> [ASSIGNMENT]:
A stretch of the entries below is to be set down exactly, running from the line with "none -> [10,628,862,796]" through the line with "moved [7,376,525,538] ->", both included, and no other line.

> [DATA FOR THE TASK]:

——

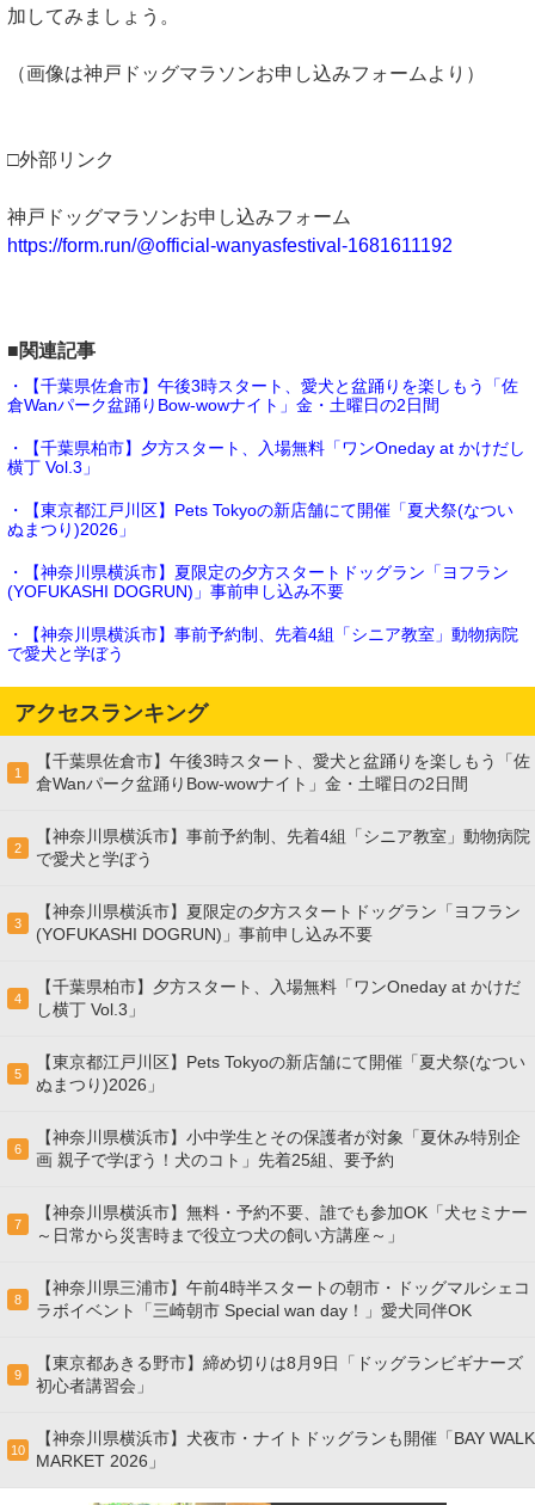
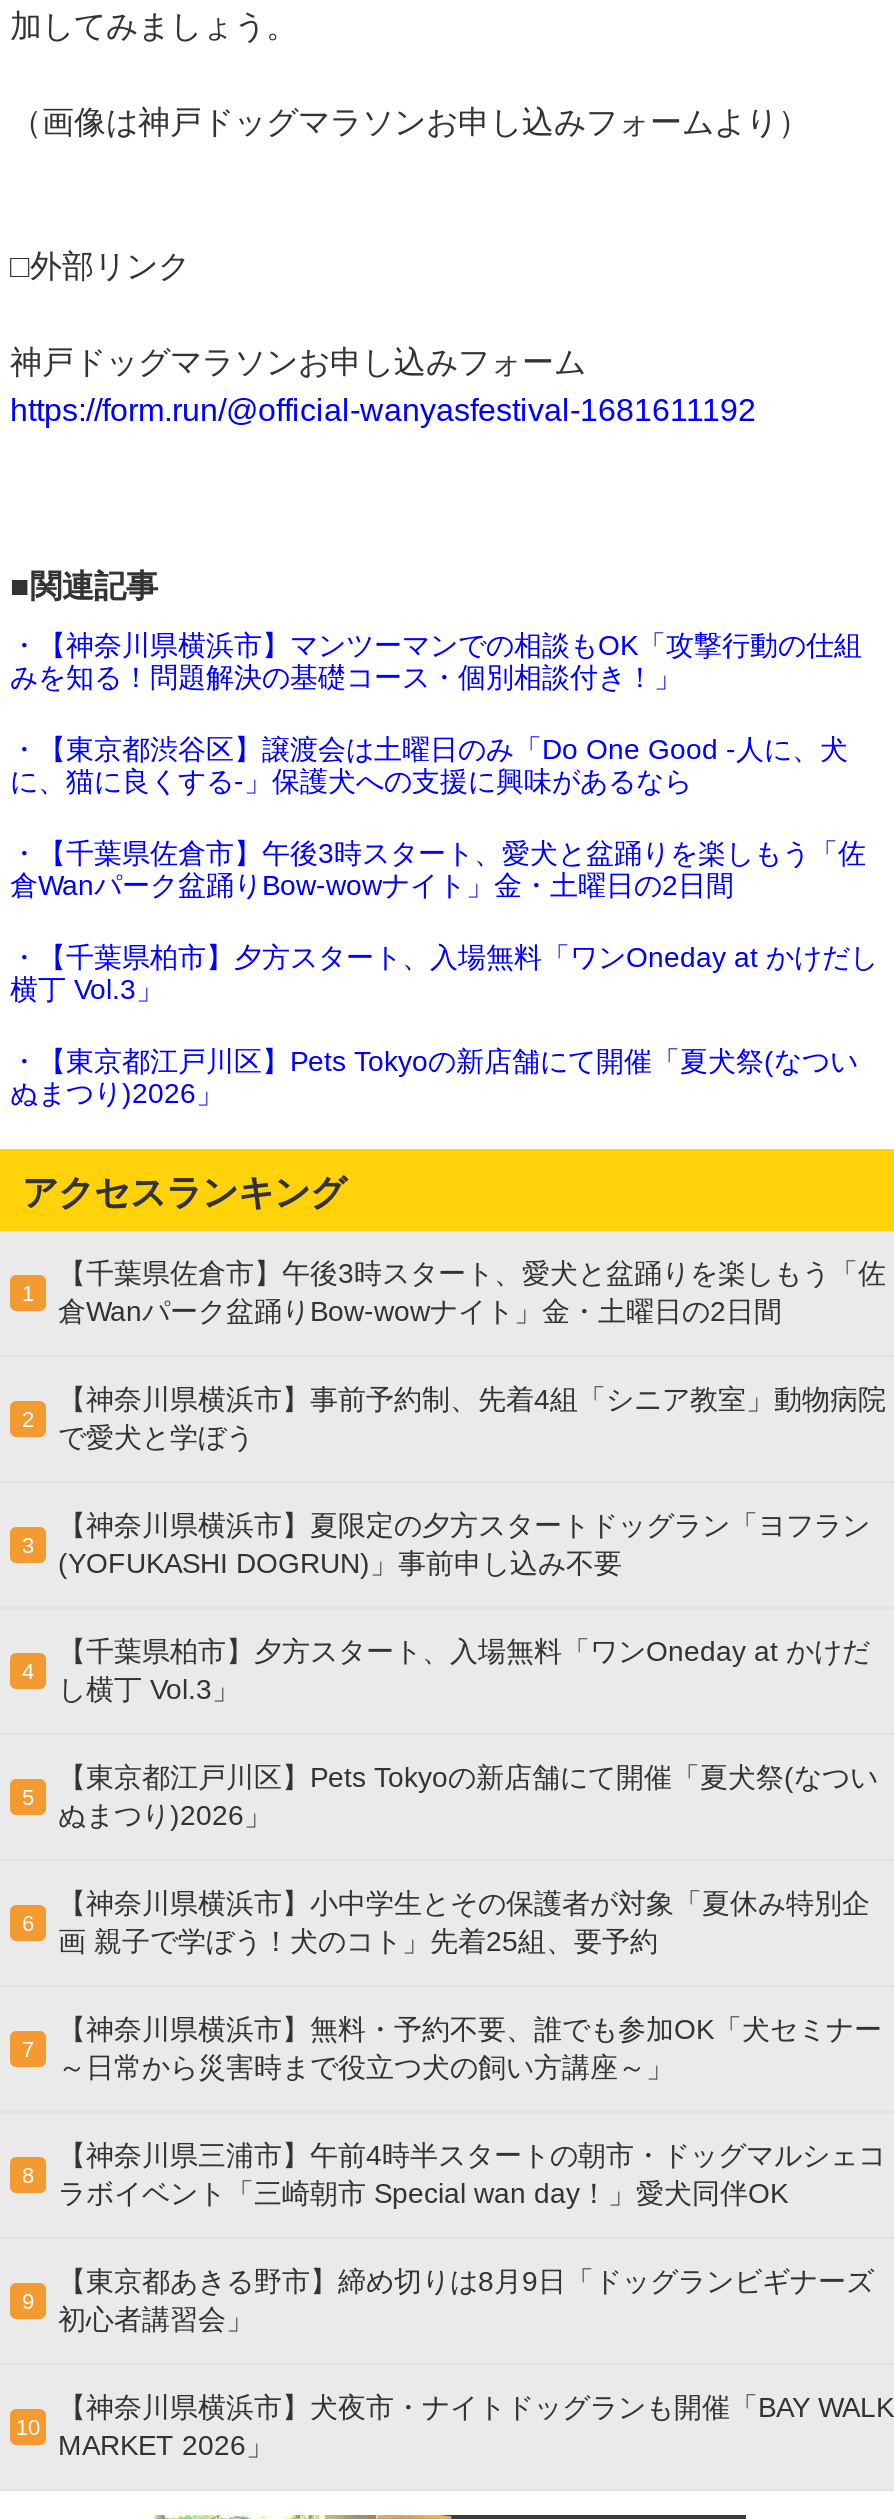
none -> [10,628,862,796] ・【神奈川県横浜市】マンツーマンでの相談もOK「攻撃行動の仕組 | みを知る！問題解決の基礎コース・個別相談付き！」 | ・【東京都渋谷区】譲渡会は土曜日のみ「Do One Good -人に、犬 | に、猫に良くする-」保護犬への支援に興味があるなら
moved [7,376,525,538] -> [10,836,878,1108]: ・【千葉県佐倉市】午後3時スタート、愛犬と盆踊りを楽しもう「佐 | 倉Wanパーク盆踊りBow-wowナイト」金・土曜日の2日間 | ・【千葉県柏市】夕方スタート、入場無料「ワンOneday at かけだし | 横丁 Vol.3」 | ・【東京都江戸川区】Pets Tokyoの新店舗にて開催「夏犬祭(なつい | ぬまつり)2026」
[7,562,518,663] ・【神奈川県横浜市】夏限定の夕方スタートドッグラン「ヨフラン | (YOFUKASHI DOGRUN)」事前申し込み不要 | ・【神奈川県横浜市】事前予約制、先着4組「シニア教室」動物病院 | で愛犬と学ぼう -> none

——

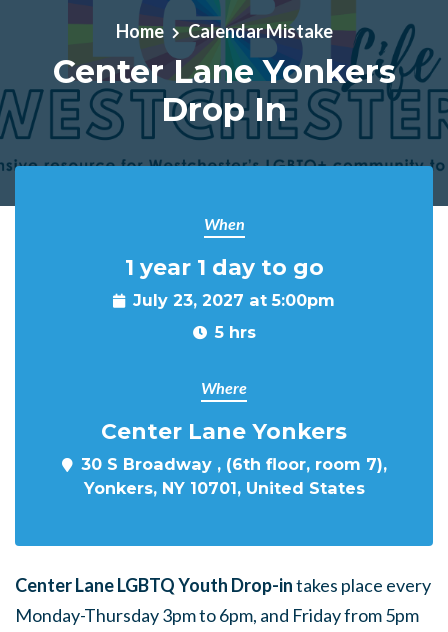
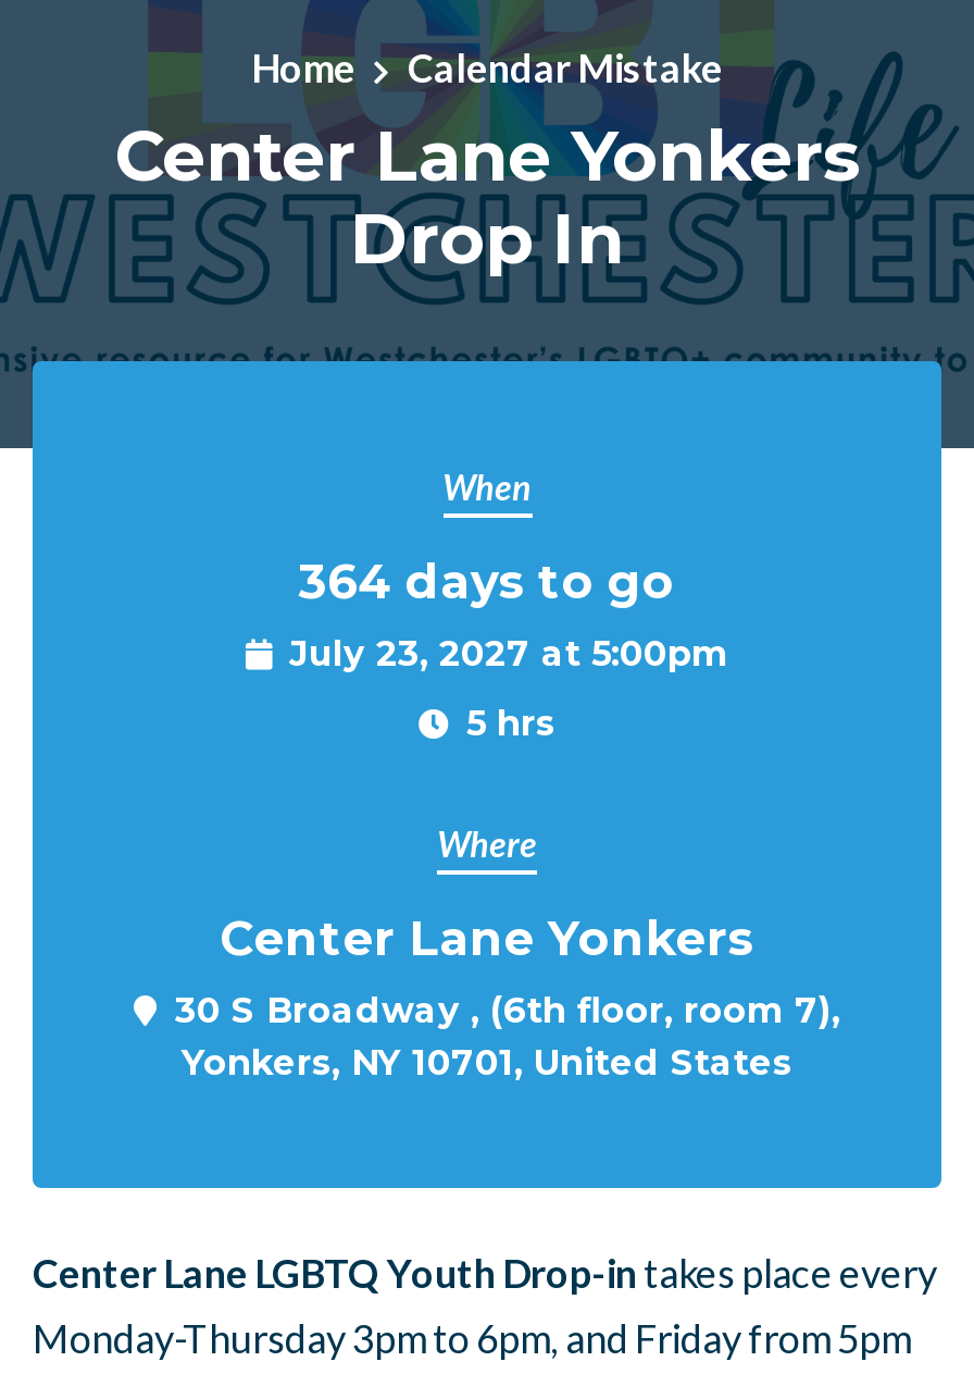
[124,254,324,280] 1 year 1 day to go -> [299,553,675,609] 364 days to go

——

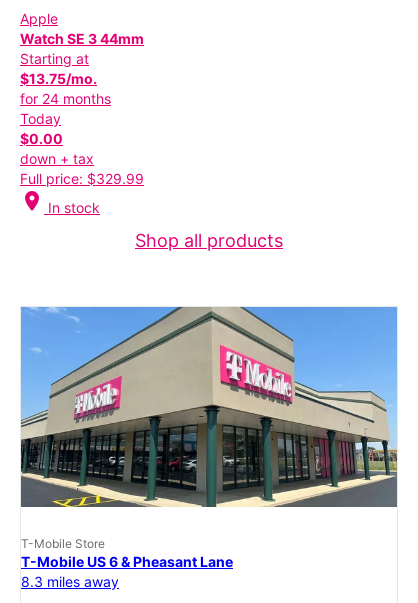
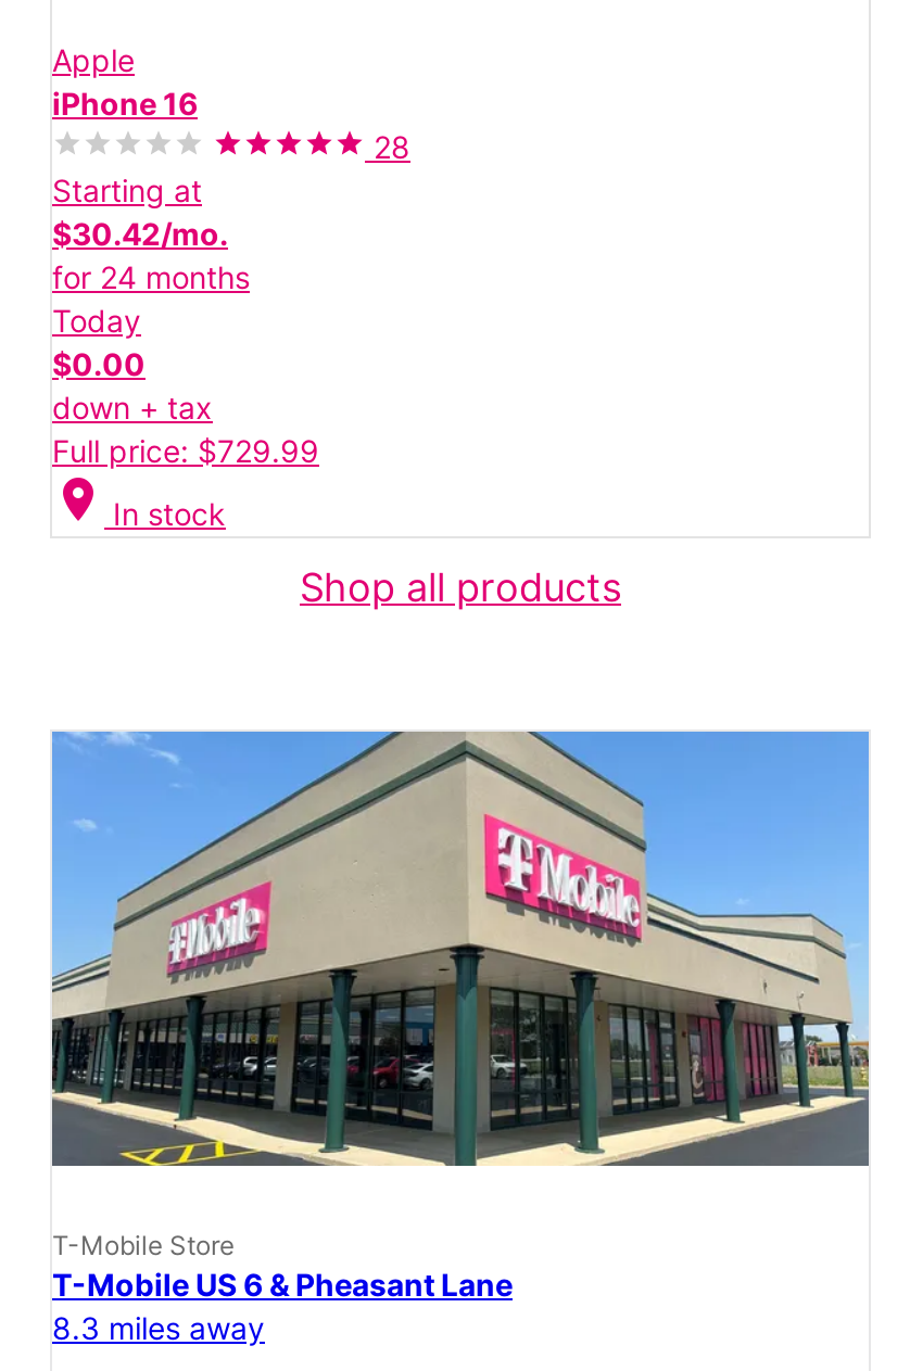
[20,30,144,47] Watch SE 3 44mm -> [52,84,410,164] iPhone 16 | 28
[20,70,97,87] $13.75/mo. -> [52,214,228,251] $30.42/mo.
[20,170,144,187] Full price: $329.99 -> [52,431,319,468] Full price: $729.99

——

> [OUTPUT FOR THIS EXERCISE]:
none -> [10,628,862,796] ・【神奈川県横浜市】マンツーマンでの相談もOK「攻撃行動の仕組 | みを知る！問題解決の基礎コース・個別相談付き！」 | ・【東京都渋谷区】譲渡会は土曜日のみ「Do One Good -人に、犬 | に、猫に良くする-」保護犬への支援に興味があるなら
moved [7,376,525,538] -> [10,836,878,1108]: ・【千葉県佐倉市】午後3時スタート、愛犬と盆踊りを楽しもう「佐 | 倉Wanパーク盆踊りBow-wowナイト」金・土曜日の2日間 | ・【千葉県柏市】夕方スタート、入場無料「ワンOneday at かけだし | 横丁 Vol.3」 | ・【東京都江戸川区】Pets Tokyoの新店舗にて開催「夏犬祭(なつい | ぬまつり)2026」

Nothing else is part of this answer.